* [What you will do]:
Repeat the data exactly, so that every line matches the original.

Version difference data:
'''
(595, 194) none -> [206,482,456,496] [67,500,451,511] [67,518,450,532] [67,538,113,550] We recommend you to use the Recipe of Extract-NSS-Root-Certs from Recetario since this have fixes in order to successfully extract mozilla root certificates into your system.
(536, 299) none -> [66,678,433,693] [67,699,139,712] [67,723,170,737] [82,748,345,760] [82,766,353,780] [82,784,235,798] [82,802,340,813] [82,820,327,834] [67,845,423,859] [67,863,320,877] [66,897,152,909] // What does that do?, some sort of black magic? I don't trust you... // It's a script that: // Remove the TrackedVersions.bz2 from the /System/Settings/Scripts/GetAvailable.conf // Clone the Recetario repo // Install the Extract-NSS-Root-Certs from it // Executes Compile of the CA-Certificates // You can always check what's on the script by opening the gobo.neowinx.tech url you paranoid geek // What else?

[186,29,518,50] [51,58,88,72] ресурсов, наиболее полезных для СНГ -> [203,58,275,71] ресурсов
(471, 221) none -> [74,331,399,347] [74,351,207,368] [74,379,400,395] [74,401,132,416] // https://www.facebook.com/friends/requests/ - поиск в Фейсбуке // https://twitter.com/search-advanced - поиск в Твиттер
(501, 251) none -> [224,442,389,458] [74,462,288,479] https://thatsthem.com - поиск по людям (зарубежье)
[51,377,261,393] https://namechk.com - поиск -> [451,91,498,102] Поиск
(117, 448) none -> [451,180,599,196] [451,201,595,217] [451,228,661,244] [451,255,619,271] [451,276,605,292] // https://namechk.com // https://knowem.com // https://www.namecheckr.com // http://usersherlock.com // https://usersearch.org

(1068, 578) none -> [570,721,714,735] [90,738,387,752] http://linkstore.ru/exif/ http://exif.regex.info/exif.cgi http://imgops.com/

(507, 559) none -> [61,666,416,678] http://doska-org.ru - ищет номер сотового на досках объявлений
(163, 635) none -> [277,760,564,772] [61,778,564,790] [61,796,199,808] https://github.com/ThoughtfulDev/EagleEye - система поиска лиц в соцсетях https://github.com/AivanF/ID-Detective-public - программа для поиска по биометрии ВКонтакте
'''
* [Solution to this task]:
(595, 194) none -> [206,482,456,496] [67,500,451,511] [67,518,450,532] [67,538,113,550] We recommend you to use the Recipe of Extract-NSS-Root-Certs from Recetario since this have fixes in order to successfully extract mozilla root certificates into your system.
(536, 299) none -> [66,678,433,693] [67,699,139,712] [67,723,170,737] [82,748,345,760] [82,766,353,780] [82,784,235,798] [82,802,340,813] [82,820,327,834] [67,845,423,859] [67,863,320,877] [66,897,152,909] // What does that do?, some sort of black magic? I don't trust you... // It's a script that: // Remove the TrackedVersions.bz2 from the /System/Settings/Scripts/GetAvailable.conf // Clone the Recetario repo // Install the Extract-NSS-Root-Certs from it // Executes Compile of the CA-Certificates // You can always check what's on the script by opening the gobo.neowinx.tech url you paranoid geek // What else?

[186,29,518,50] [51,58,88,72] ресурсов, наиболее полезных для СНГ -> [203,58,275,71] ресурсов
(471, 221) none -> [74,331,399,347] [74,351,207,368] [74,379,400,395] [74,401,132,416] // https://www.facebook.com/friends/requests/ - поиск в Фейсбуке // https://twitter.com/search-advanced - поиск в Твиттер
(501, 251) none -> [224,442,389,458] [74,462,288,479] https://thatsthem.com - поиск по людям (зарубежье)
[51,377,261,393] https://namechk.com - поиск -> [451,91,498,102] Поиск
(117, 448) none -> [451,180,599,196] [451,201,595,217] [451,228,661,244] [451,255,619,271] [451,276,605,292] // https://namechk.com // https://knowem.com // https://www.namecheckr.com // http://usersherlock.com // https://usersearch.org

(1068, 578) none -> [570,721,714,735] [90,738,387,752] http://linkstore.ru/exif/ http://exif.regex.info/exif.cgi http://imgops.com/

(507, 559) none -> [61,666,416,678] http://doska-org.ru - ищет номер сотового на досках объявлений
(163, 635) none -> [277,760,564,772] [61,778,564,790] [61,796,199,808] https://github.com/ThoughtfulDev/EagleEye - система поиска лиц в соцсетях https://github.com/AivanF/ID-Detective-public - программа для поиска по биометрии ВКонтакте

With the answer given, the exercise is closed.